I have a telnet application (which many of you have already helped me
with, thank you).
I am now running into a bit of a serious design problem.

It seems that each new thread (telnet connection) is "connected" to
the pre-existing thread.
[...]

Can this be addressed conceptually or should I dump my code here (I
wasn't really sure what to post code-wise).

I don't think there's any point posting code. If you do, you would not post all of it. You would reduce the code to the bare minimum required to reproduce the problem and then post that reduced version.

That said, it sounds clear that you are using a single object instance to handle all of the data for all of the users. Obviously, this is wrong.

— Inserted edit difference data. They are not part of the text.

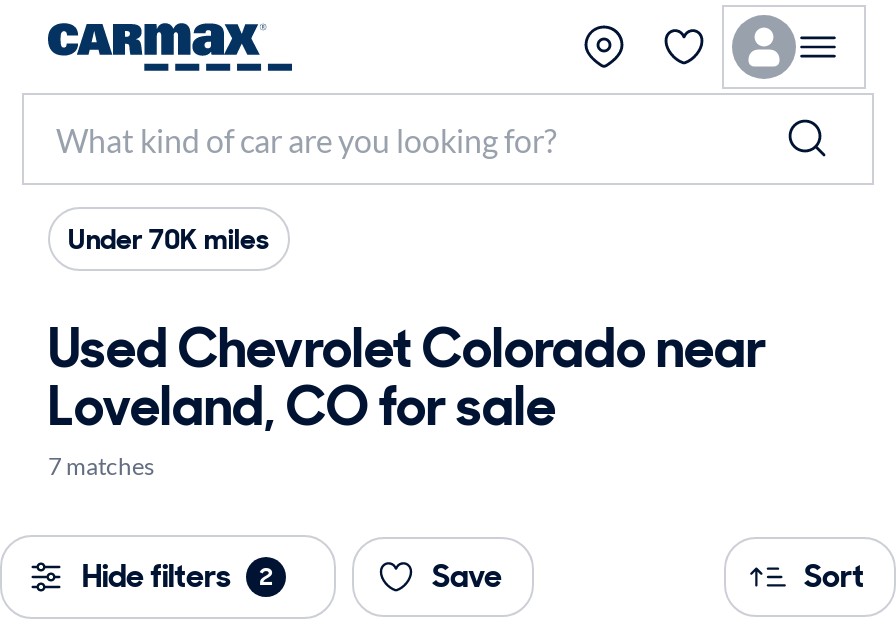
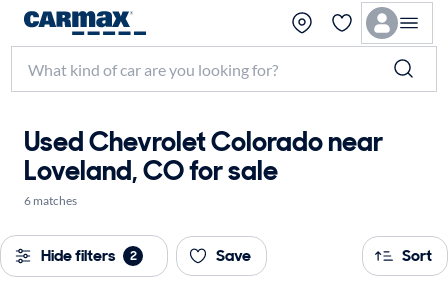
- Under 70K miles

- 7 matches
+ 6 matches
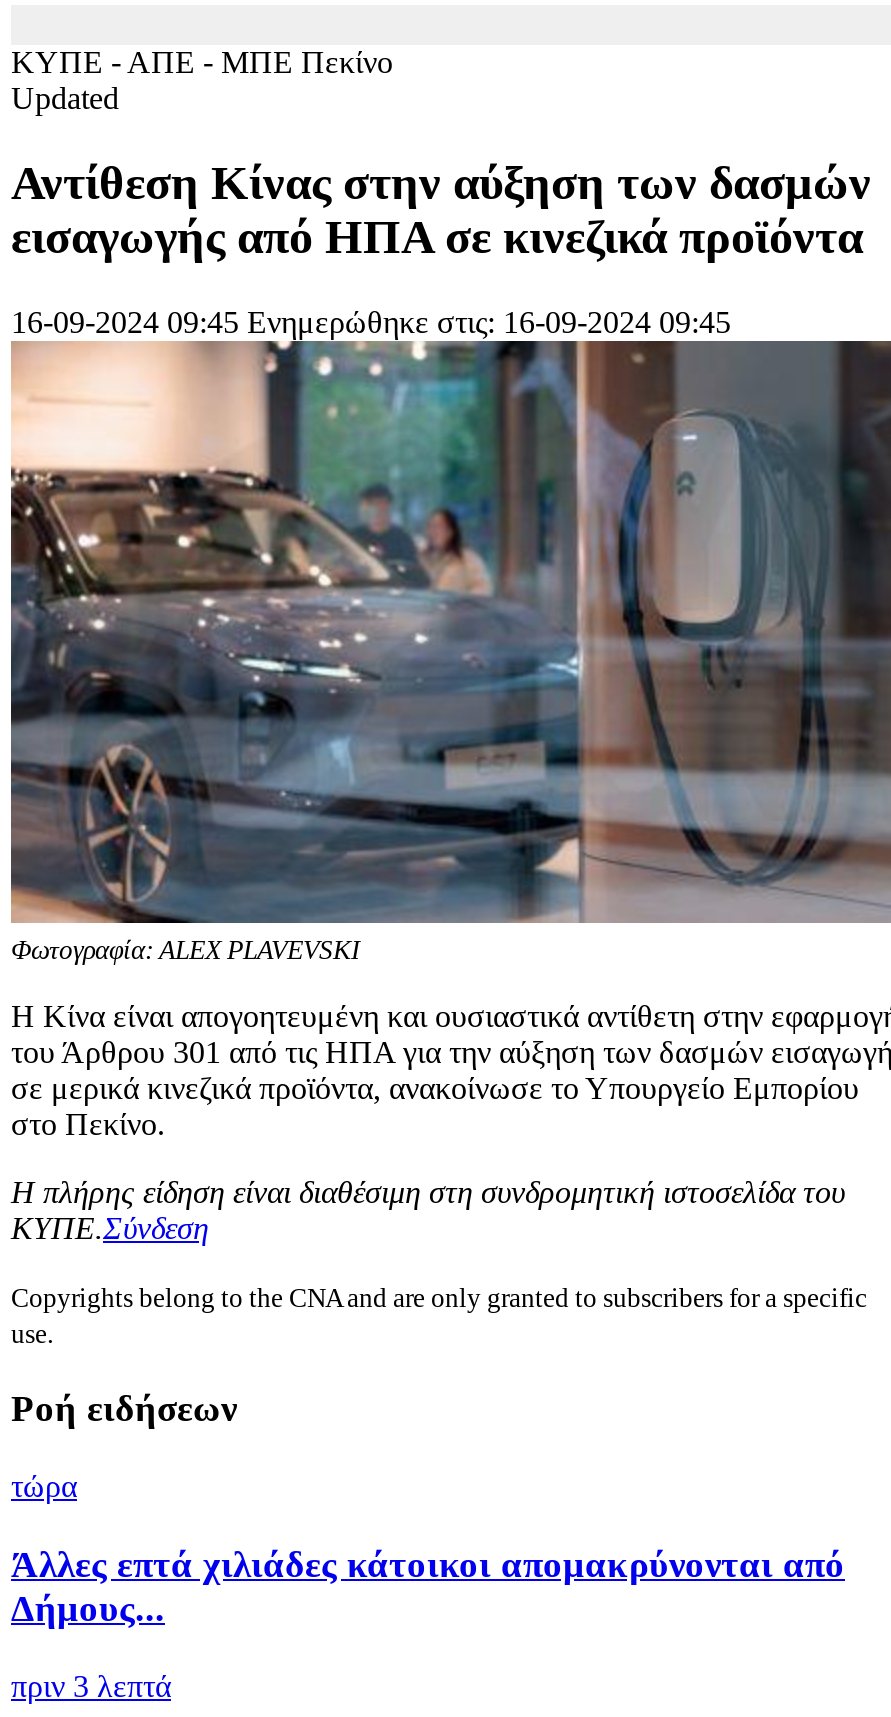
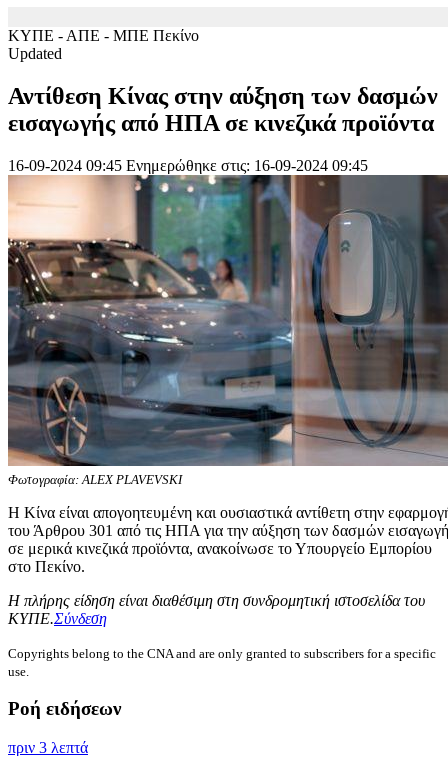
- τώρα
- Άλλες επτά χιλιάδες κάτοικοι απομακρύνονται από
- Δήμους...
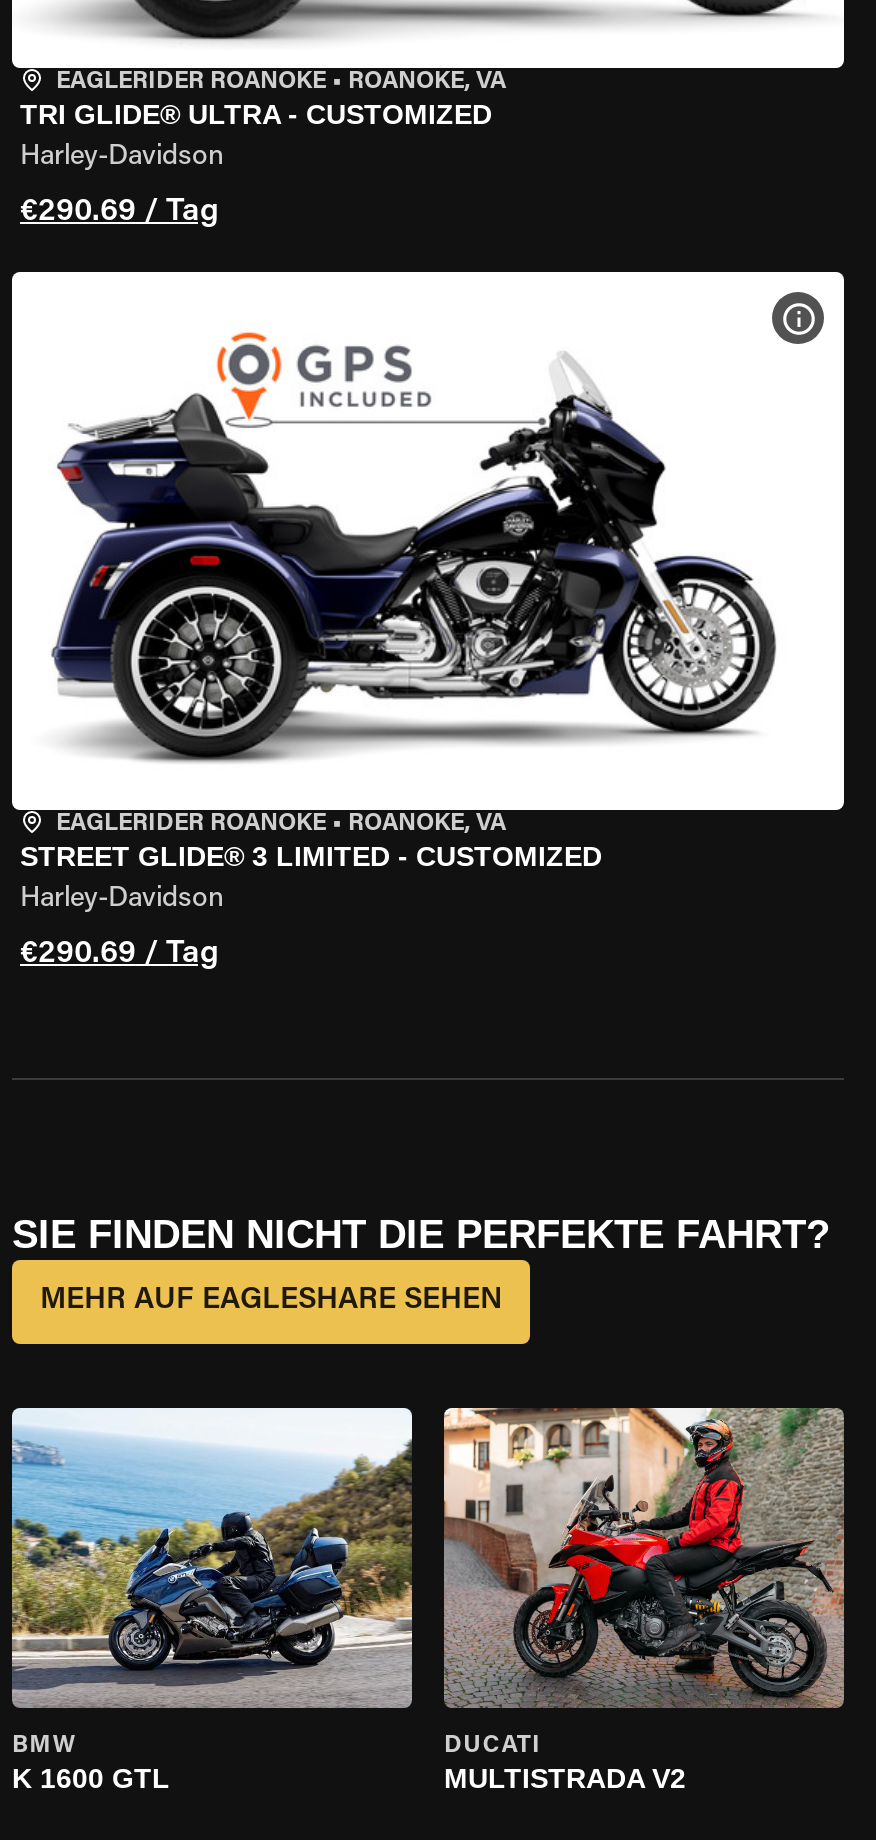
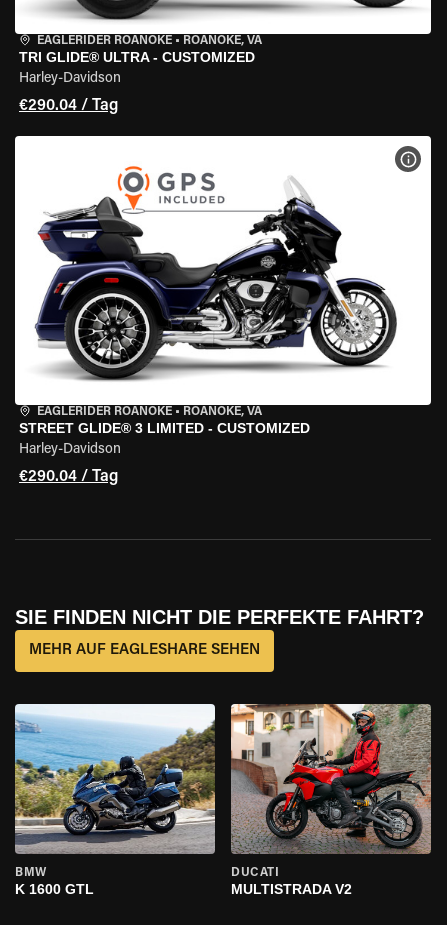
- €290.69 / Tag
+ €290.04 / Tag

- €290.69 / Tag
+ €290.04 / Tag
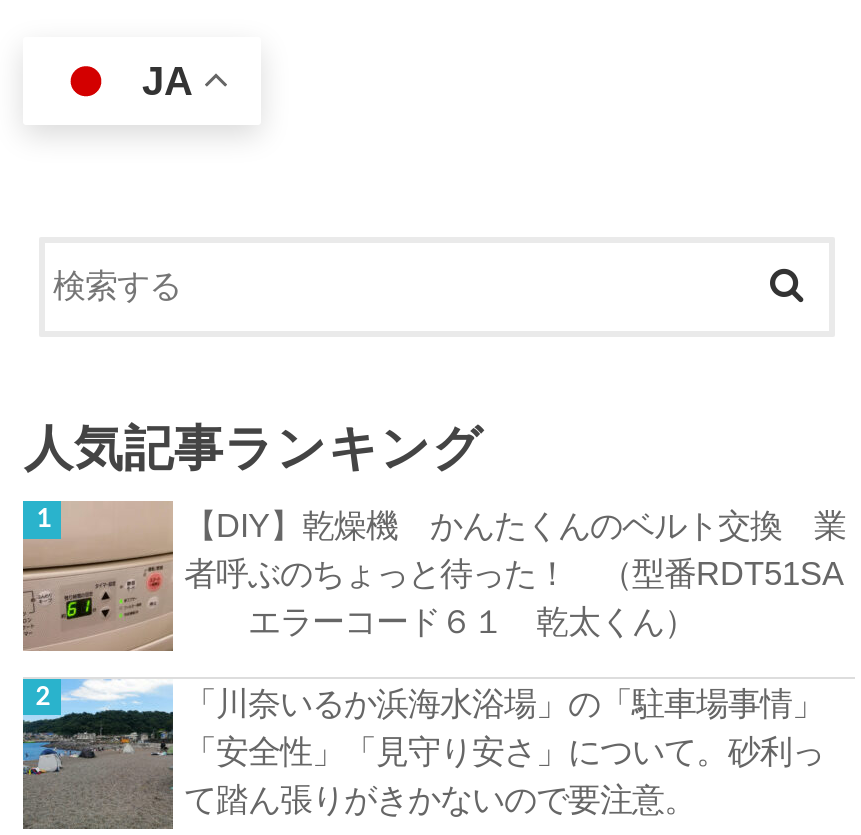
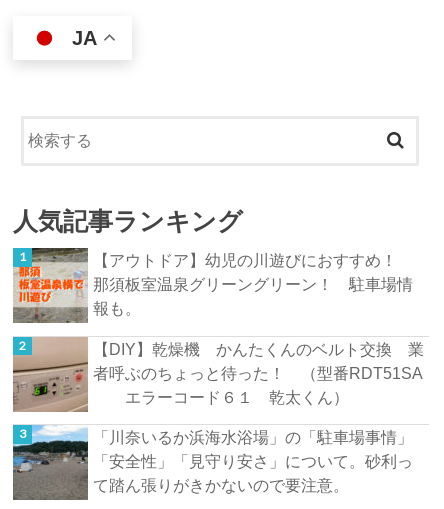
+ [image]
+ 【アウトドア】幼児の川遊びにおすすめ！
+ 那須板室温泉グリーングリーン！ 駐車場情
+ 報も。
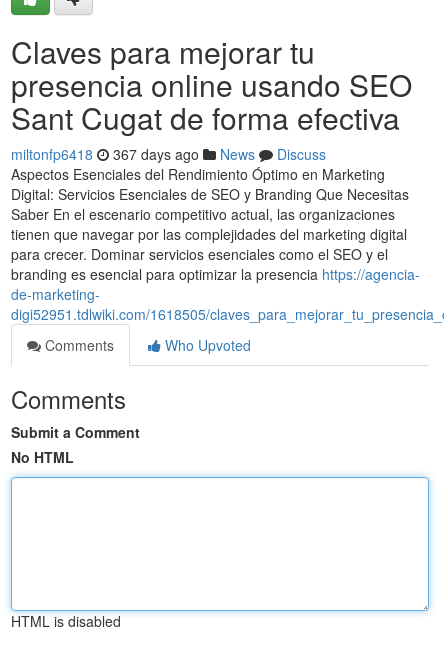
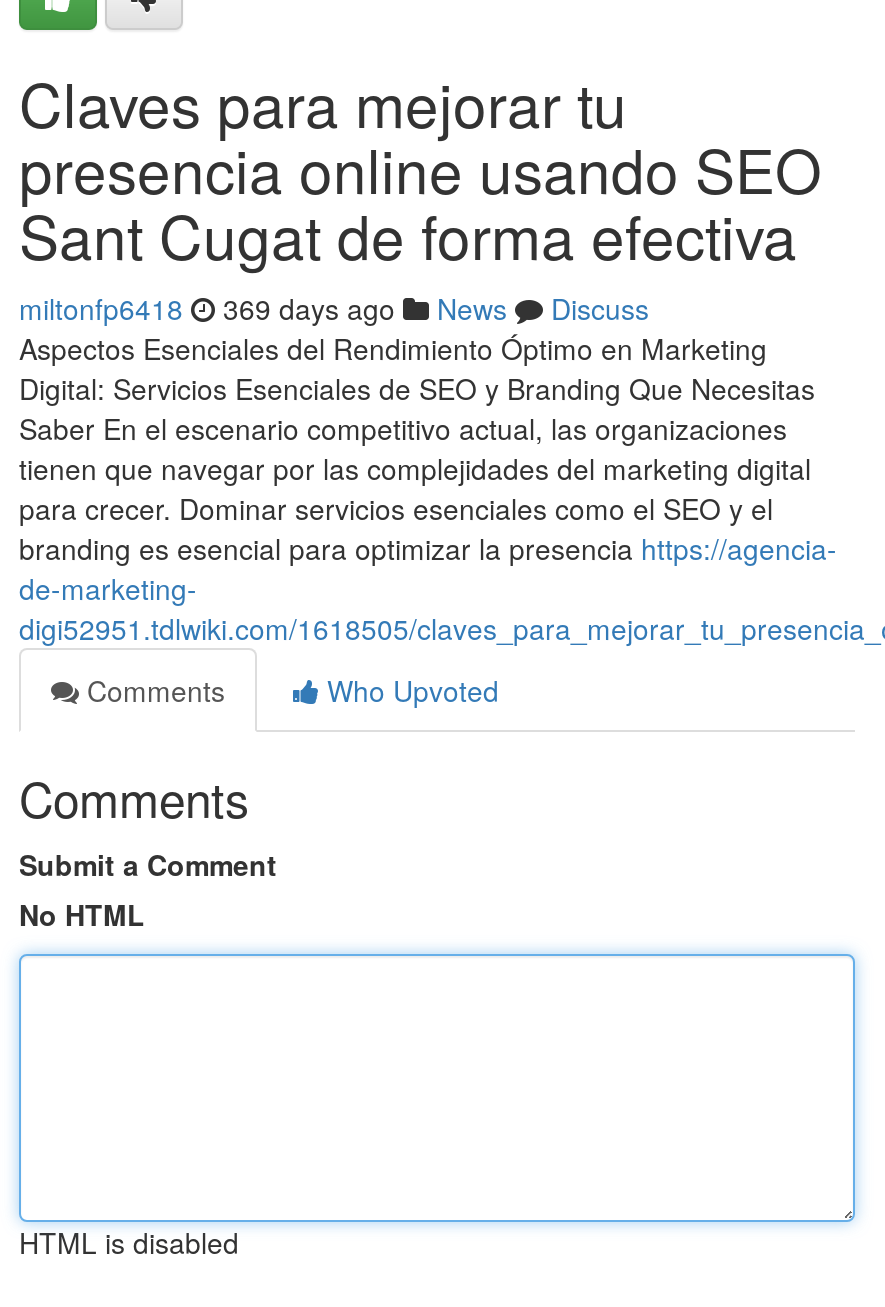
- miltonfp6418 367 days ago News Discuss
+ miltonfp6418 369 days ago News Discuss
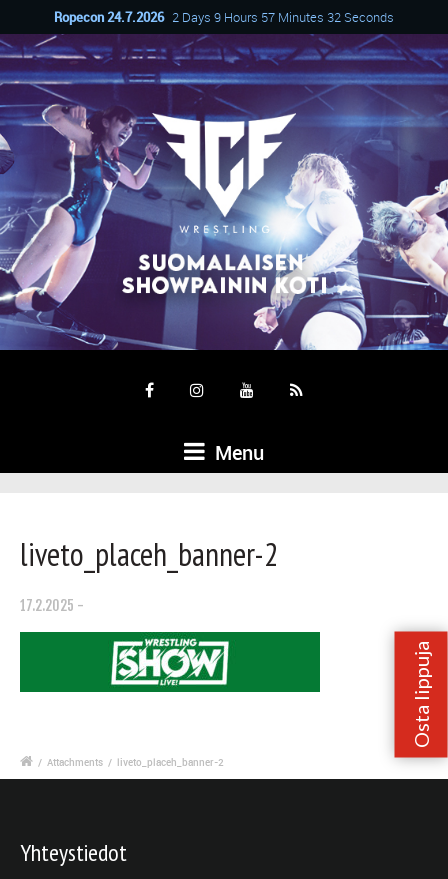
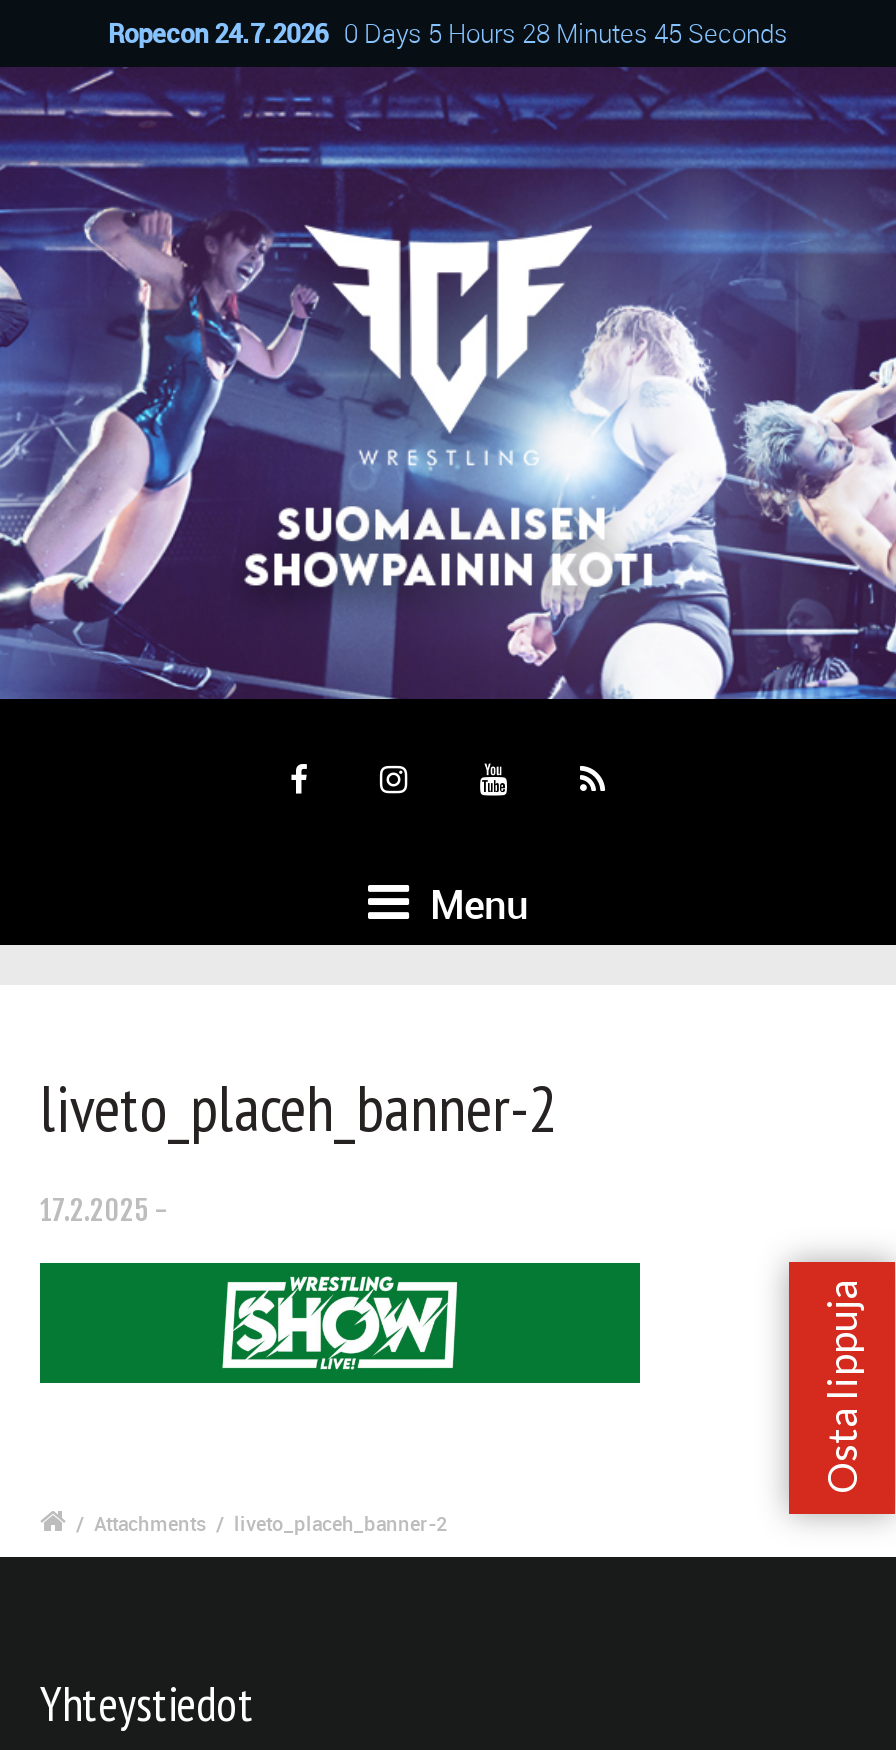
- Ropecon 24.7.2026 2 Days 9 Hours 57 Minutes 32 Seconds
+ Ropecon 24.7.2026 0 Days 5 Hours 28 Minutes 45 Seconds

You should create a data structure that will contain whatever data is unique for each user. Then for each user connected, you'll create an instance of that data structure and reference it whenever you are processing a particular user.

For what it's worth, you should not be creating a new thread for each connected user. This will work okay for relatively small numbers of users, but it won't scale at all as the number of connections increases, and the code will work better with a different mechanism even for smaller users.

I prefer the asynchronous APIs, involving the methods that start with "Begin" and "End". With these methods, you pass an object reference as a "state" value to the "Begin" method. This value is then put into the IAsyncResult instance for future reference, as the IAsyncResult.AsyncState property. So, for example, if you use the callback technique (IMHO the way that is usually best), you can retrieve your object instance from the IAsyncResult passed to your callback method. Just cast it back to your own class, and you've got your per-user data for the operation (likely including the Socket reference as part of this data structure, which you'd need in the callback in order to call the "End" method, and a buffer reference, so that you can retrieve received data once an operation has completed, to name a couple of things that commonly go into a data structure like this).

Pete
.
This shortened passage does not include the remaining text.